▸ Brief: Among the entries below, find the lines with the word "Ticker" and copy them.

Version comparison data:
┌────────

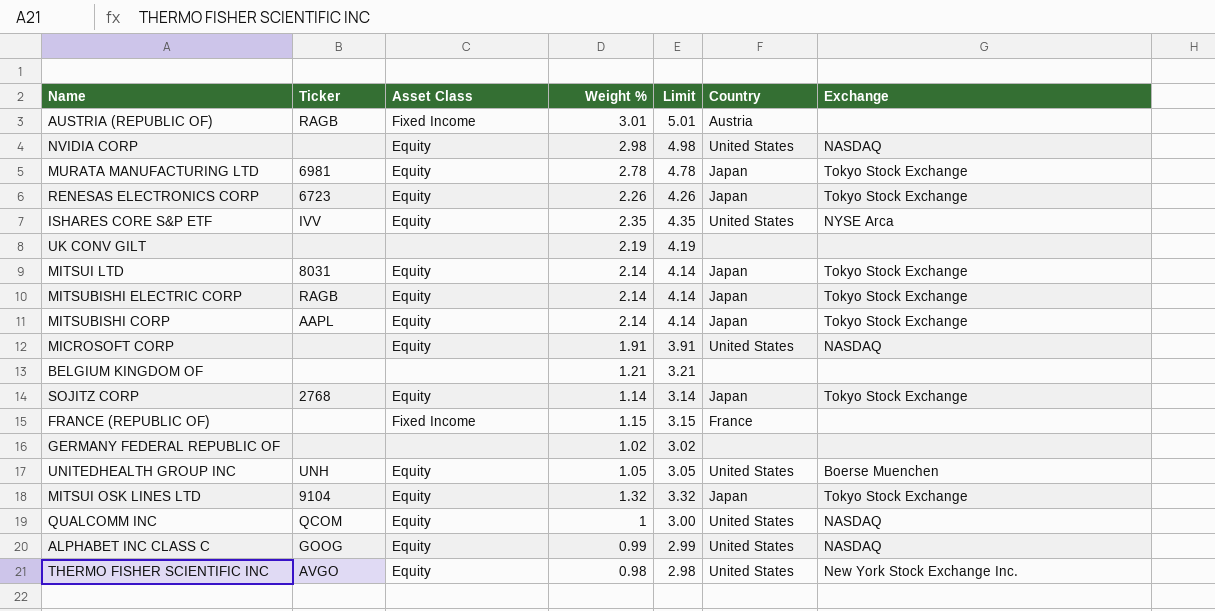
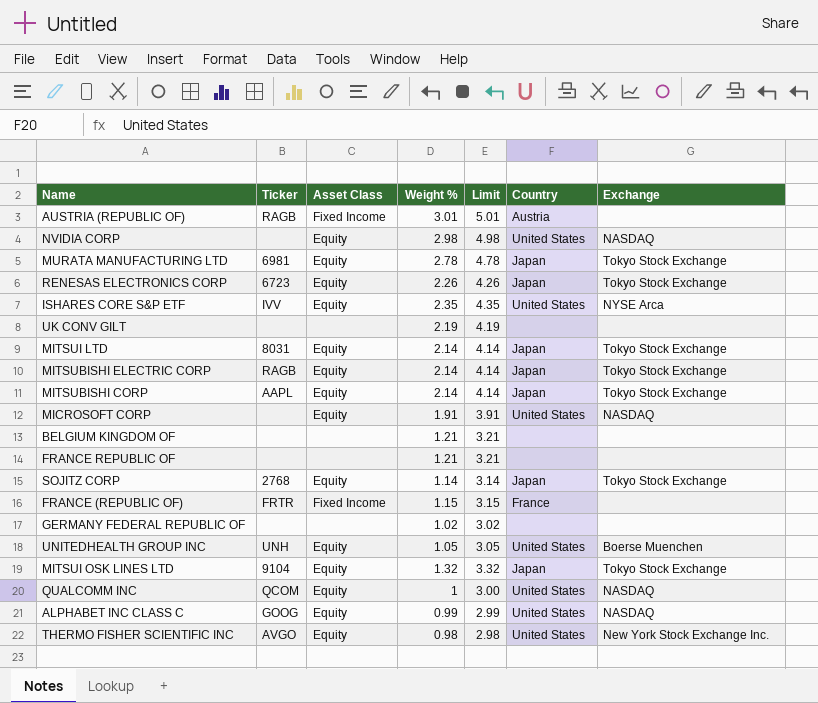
row FRANCE REPUBLIC OF: none -> none | none | 1.21 | 3.21 | none | none
FRANCE (REPUBLIC OF) | Ticker: none -> FRTR

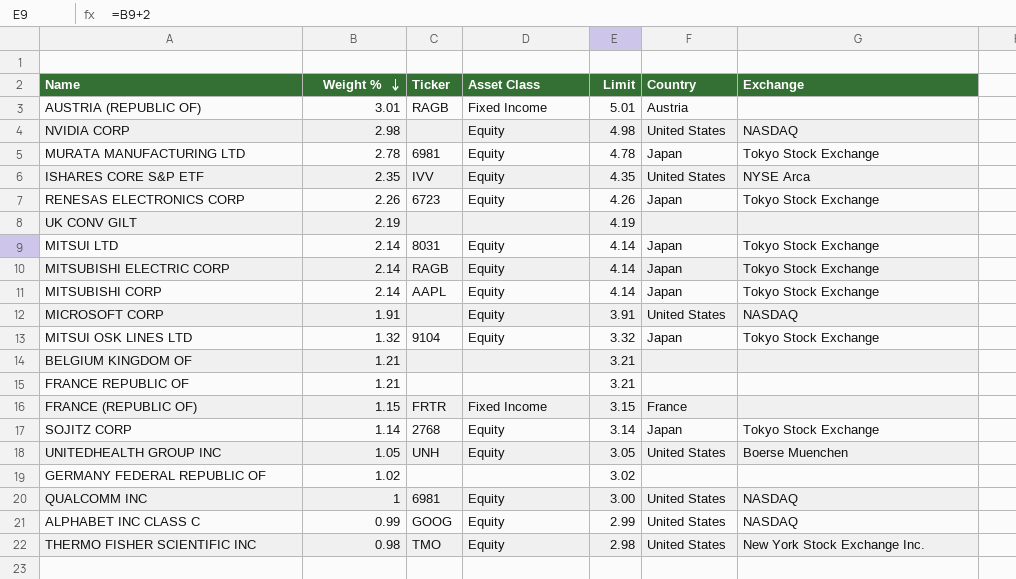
row order: none -> Weight % descending
column Weight % | position: 4 -> 2
QUALCOMM INC | Ticker: QCOM -> 6981
THERMO FISHER SCIENTIFIC INC | Ticker: AVGO -> TMO

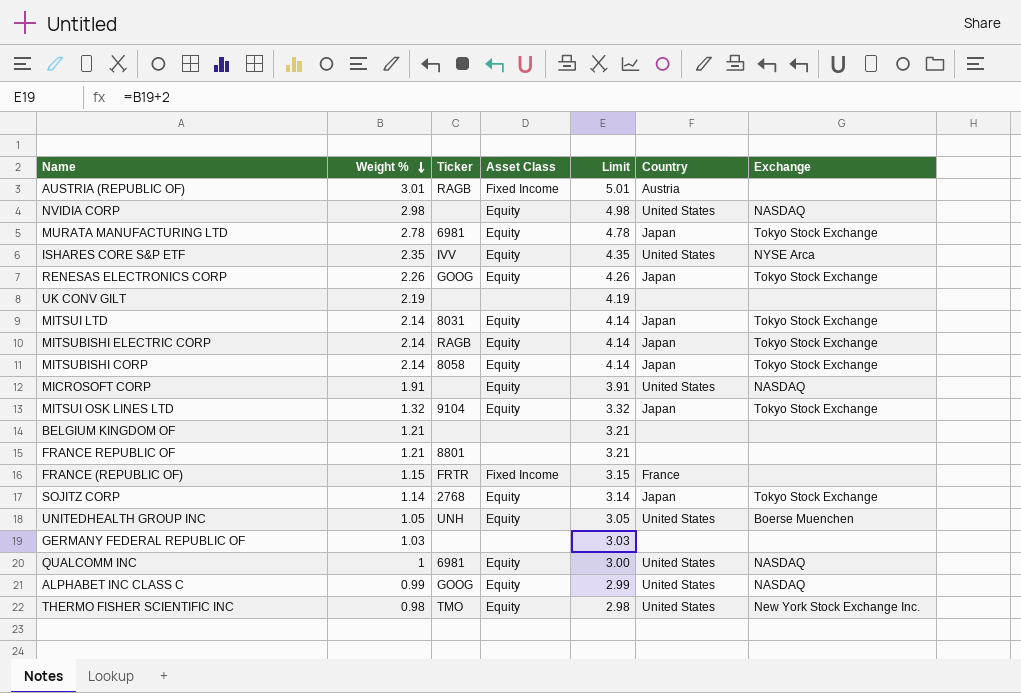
RENESAS ELECTRONICS CORP | Ticker: 6723 -> GOOG
MITSUBISHI CORP | Ticker: AAPL -> 8058
FRANCE REPUBLIC OF | Ticker: none -> 8801
GERMANY FEDERAL REPUBLIC OF | Weight %: 1.02 -> 1.03
GERMANY FEDERAL REPUBLIC OF | Limit: 3.02 -> 3.03

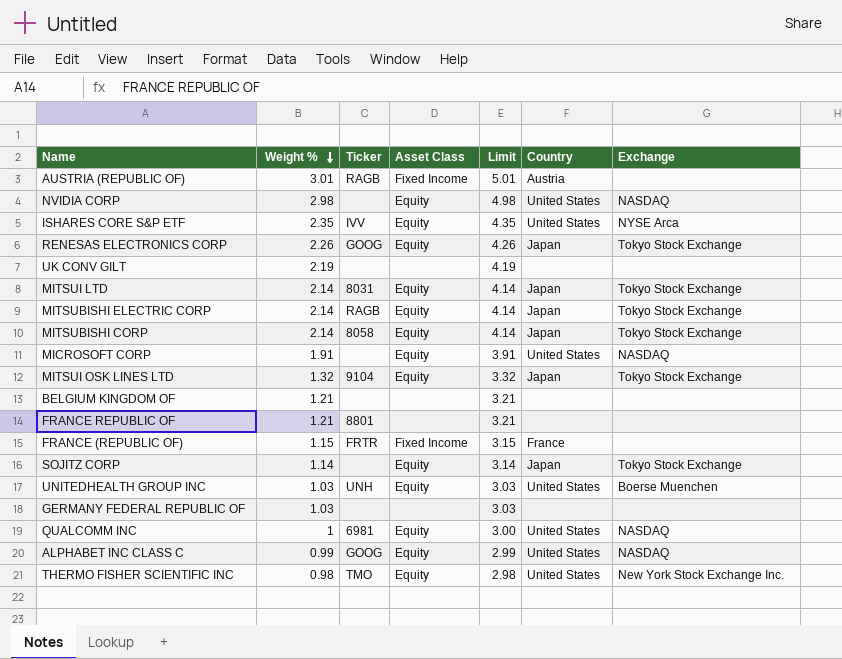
row MURATA MANUFACTURING LTD: 2.78 | 6981 | Equity | 4.78 | Japan | Tokyo Stock Exchange -> none
SOJITZ CORP | Ticker: 2768 -> none
UNITEDHEALTH GROUP INC | Weight %: 1.05 -> 1.03
UNITEDHEALTH GROUP INC | Limit: 3.05 -> 3.03

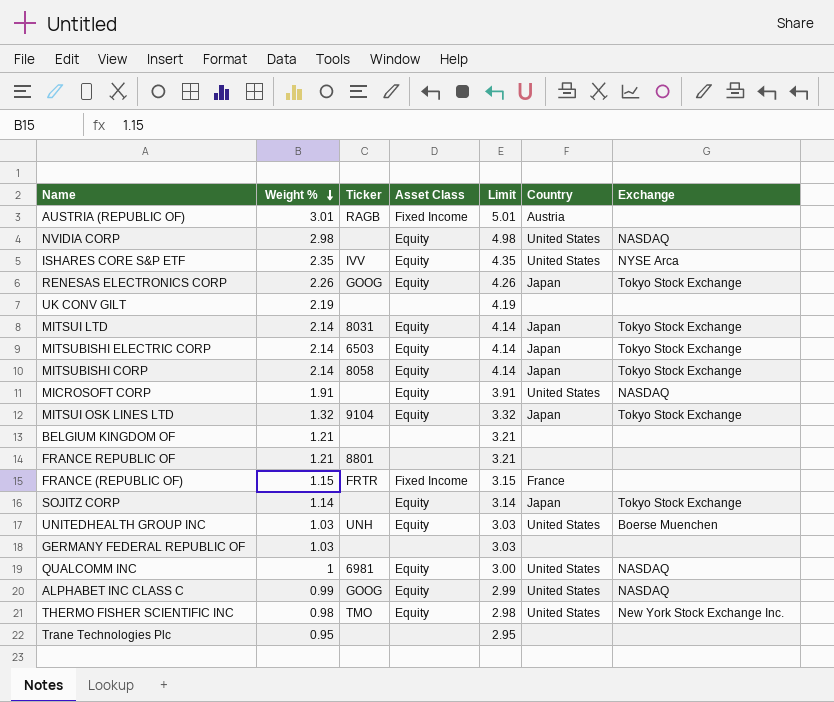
MITSUBISHI ELECTRIC CORP | Ticker: RAGB -> 6503
row Trane Technologies Plc: none -> 0.95 | none | none | 2.95 | none | none

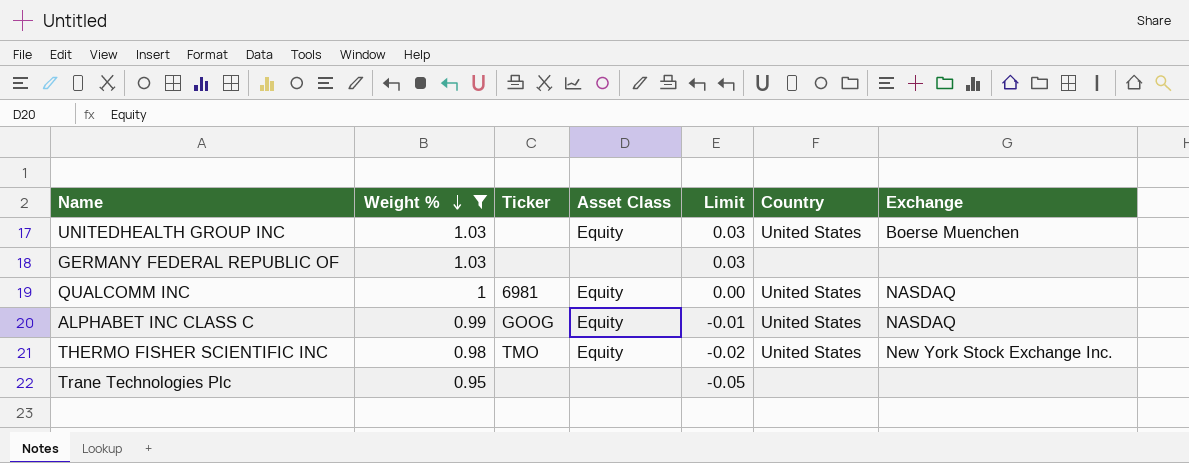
filter: none -> Weight % <= 1.03
column Limit | formula: [Weight %] + 2 -> [Weight %] - 1
UNITEDHEALTH GROUP INC | Ticker: UNH -> none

└────────

▸ Exercise output:
FRANCE (REPUBLIC OF) | Ticker: none -> FRTR
QUALCOMM INC | Ticker: QCOM -> 6981
THERMO FISHER SCIENTIFIC INC | Ticker: AVGO -> TMO
RENESAS ELECTRONICS CORP | Ticker: 6723 -> GOOG
MITSUBISHI CORP | Ticker: AAPL -> 8058
FRANCE REPUBLIC OF | Ticker: none -> 8801
SOJITZ CORP | Ticker: 2768 -> none
MITSUBISHI ELECTRIC CORP | Ticker: RAGB -> 6503
UNITEDHEALTH GROUP INC | Ticker: UNH -> none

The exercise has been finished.